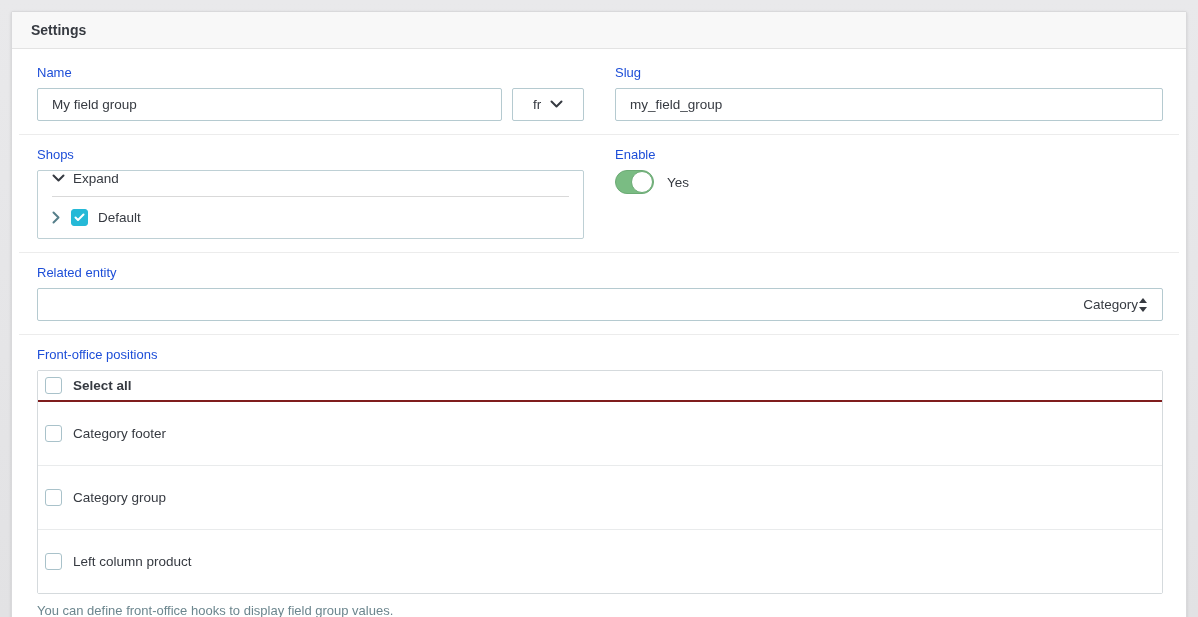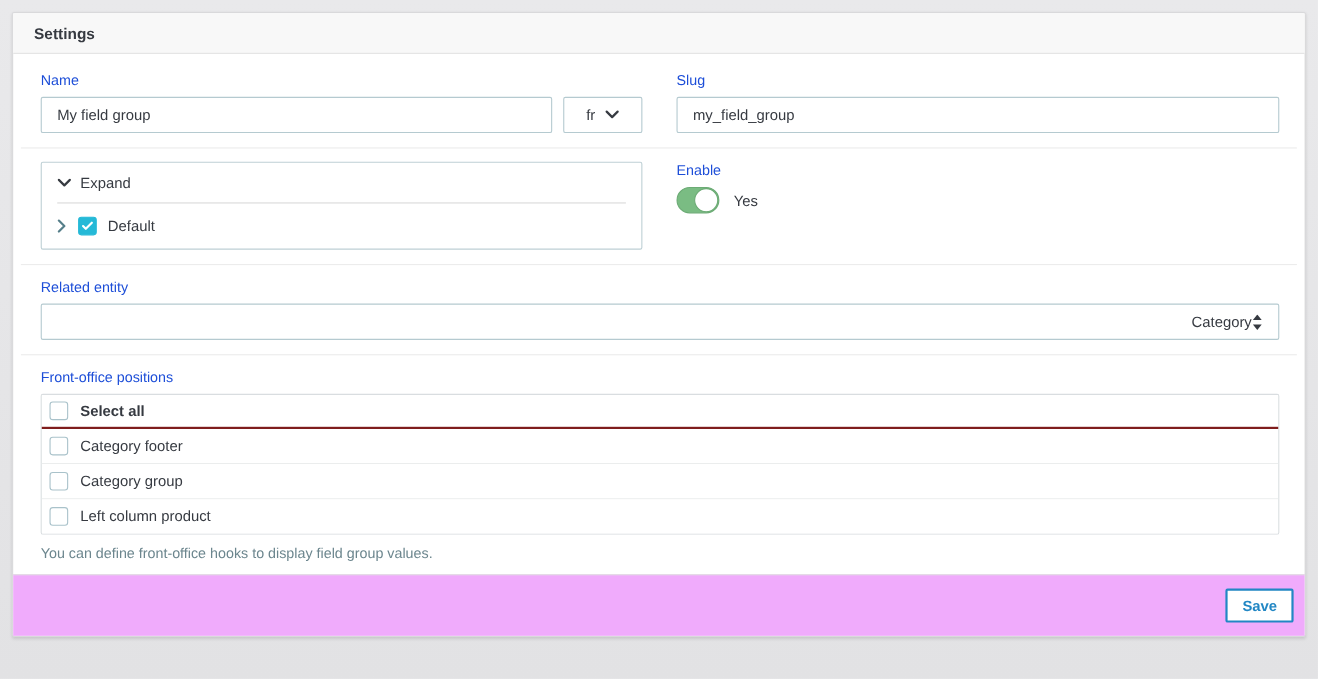--- a/index.html
+++ b/index.html
@@ -143,6 +143,7 @@
 
     <div class="form-row">
       <div class="col-left">
+        <label class="field-label">Shops</label>
         <div class="shops-box">
           <div class="shops-expand">
             <span class="icon">

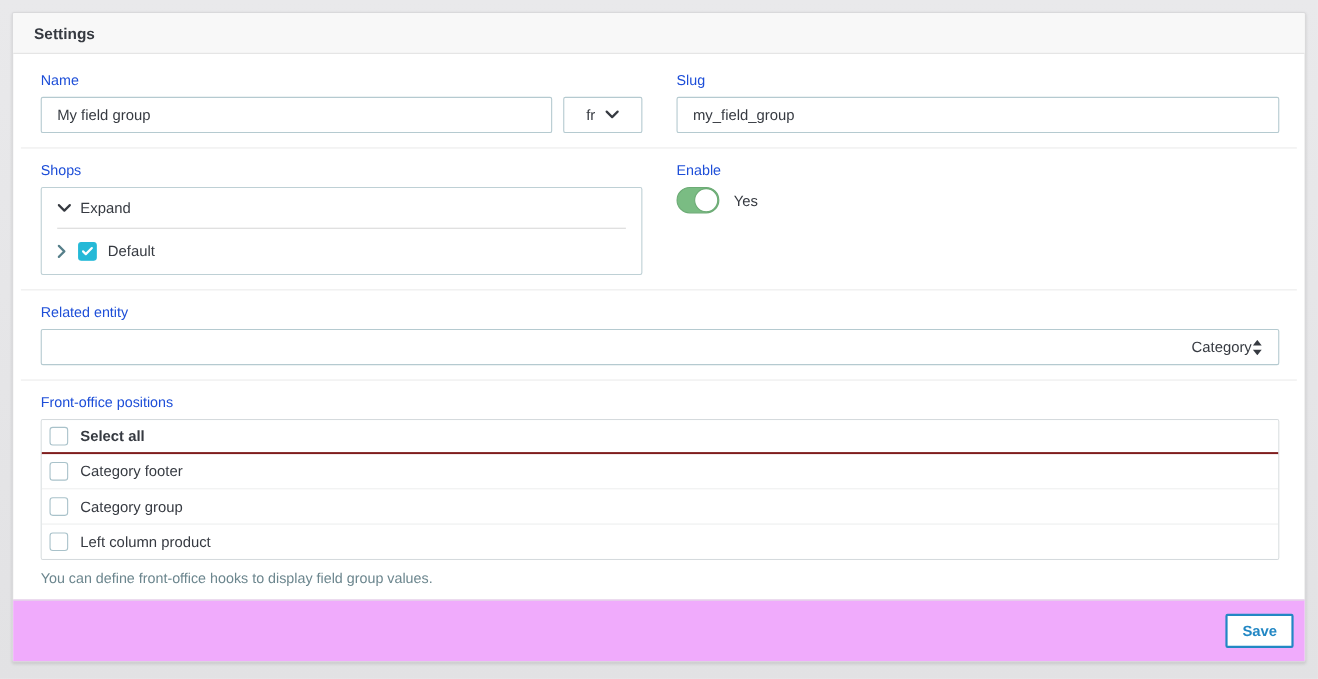--- a/index.html
+++ b/index.html
@@ -51,7 +51,7 @@
   
   .shops-box {
     border: 1px solid #bed0d5; border-radius: 2px;
-    padding: 11px 14px 12px 14px;
+    padding: 0 14px 12px 14px;
   }
   .shops-expand { display: flex; align-items: center; gap: 8px; cursor: pointer; }
   .shops-box hr { border: none; border-top: 1px solid #d9d9d9; margin: 10px 0 12px 0; }

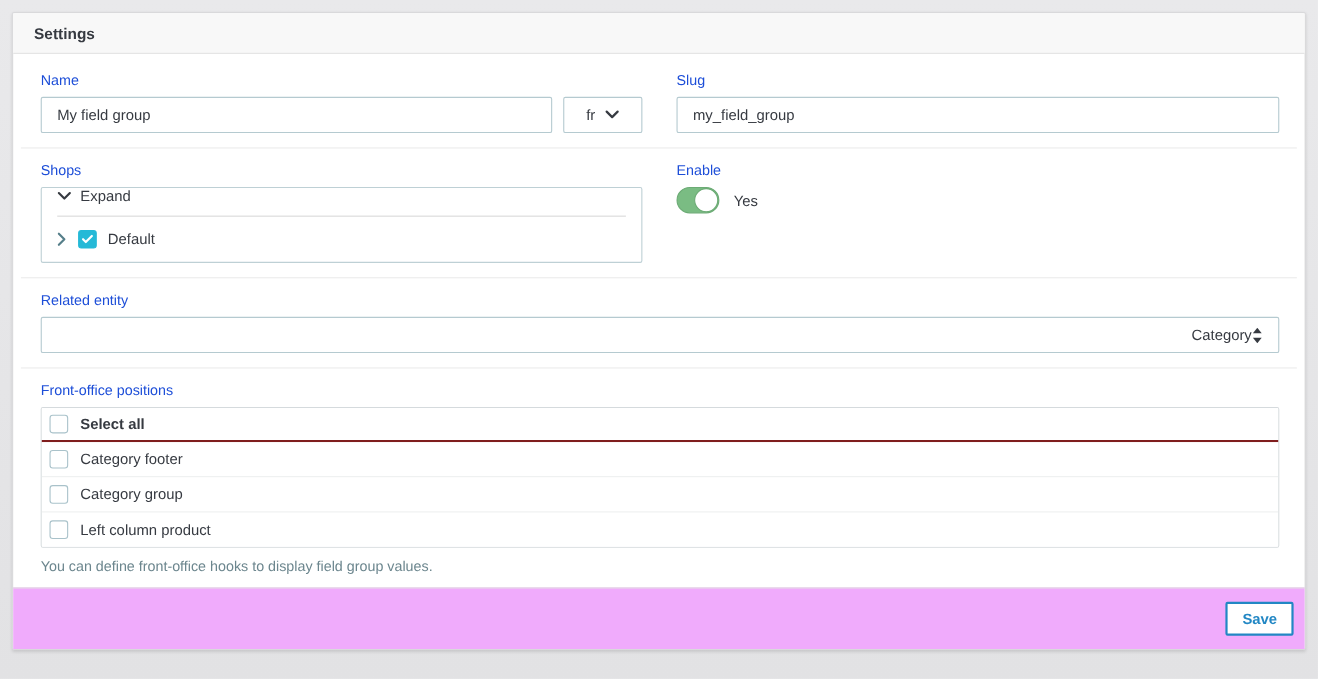--- a/index.html
+++ b/index.html
@@ -84,7 +84,7 @@
   .choice-table { border: 1px solid #d5dadd; border-radius: 2px; }
   .choice-row {
     display: flex; align-items: center; gap: 11px;
-    padding: 7px 7px; border-bottom: 1px solid #e9ebec;
+    padding: 23px 7px; border-bottom: 1px solid #e9ebec;
     background: #fff;
   }
   .choice-row:last-child { border-bottom: none; }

···

The records above are to be transcribed in full, with images omitted.

--- a/index.html
+++ b/index.html
@@ -143,6 +143,7 @@
 
     <div class="form-row">
       <div class="col-left">
+        <label class="field-label">Shops</label>
         <div class="shops-box">
           <div class="shops-expand">
             <span class="icon">

--- a/index.html
+++ b/index.html
@@ -51,7 +51,7 @@
   
   .shops-box {
     border: 1px solid #bed0d5; border-radius: 2px;
-    padding: 11px 14px 12px 14px;
+    padding: 0 14px 12px 14px;
   }
   .shops-expand { display: flex; align-items: center; gap: 8px; cursor: pointer; }
   .shops-box hr { border: none; border-top: 1px solid #d9d9d9; margin: 10px 0 12px 0; }

--- a/index.html
+++ b/index.html
@@ -84,7 +84,7 @@
   .choice-table { border: 1px solid #d5dadd; border-radius: 2px; }
   .choice-row {
     display: flex; align-items: center; gap: 11px;
-    padding: 7px 7px; border-bottom: 1px solid #e9ebec;
+    padding: 23px 7px; border-bottom: 1px solid #e9ebec;
     background: #fff;
   }
   .choice-row:last-child { border-bottom: none; }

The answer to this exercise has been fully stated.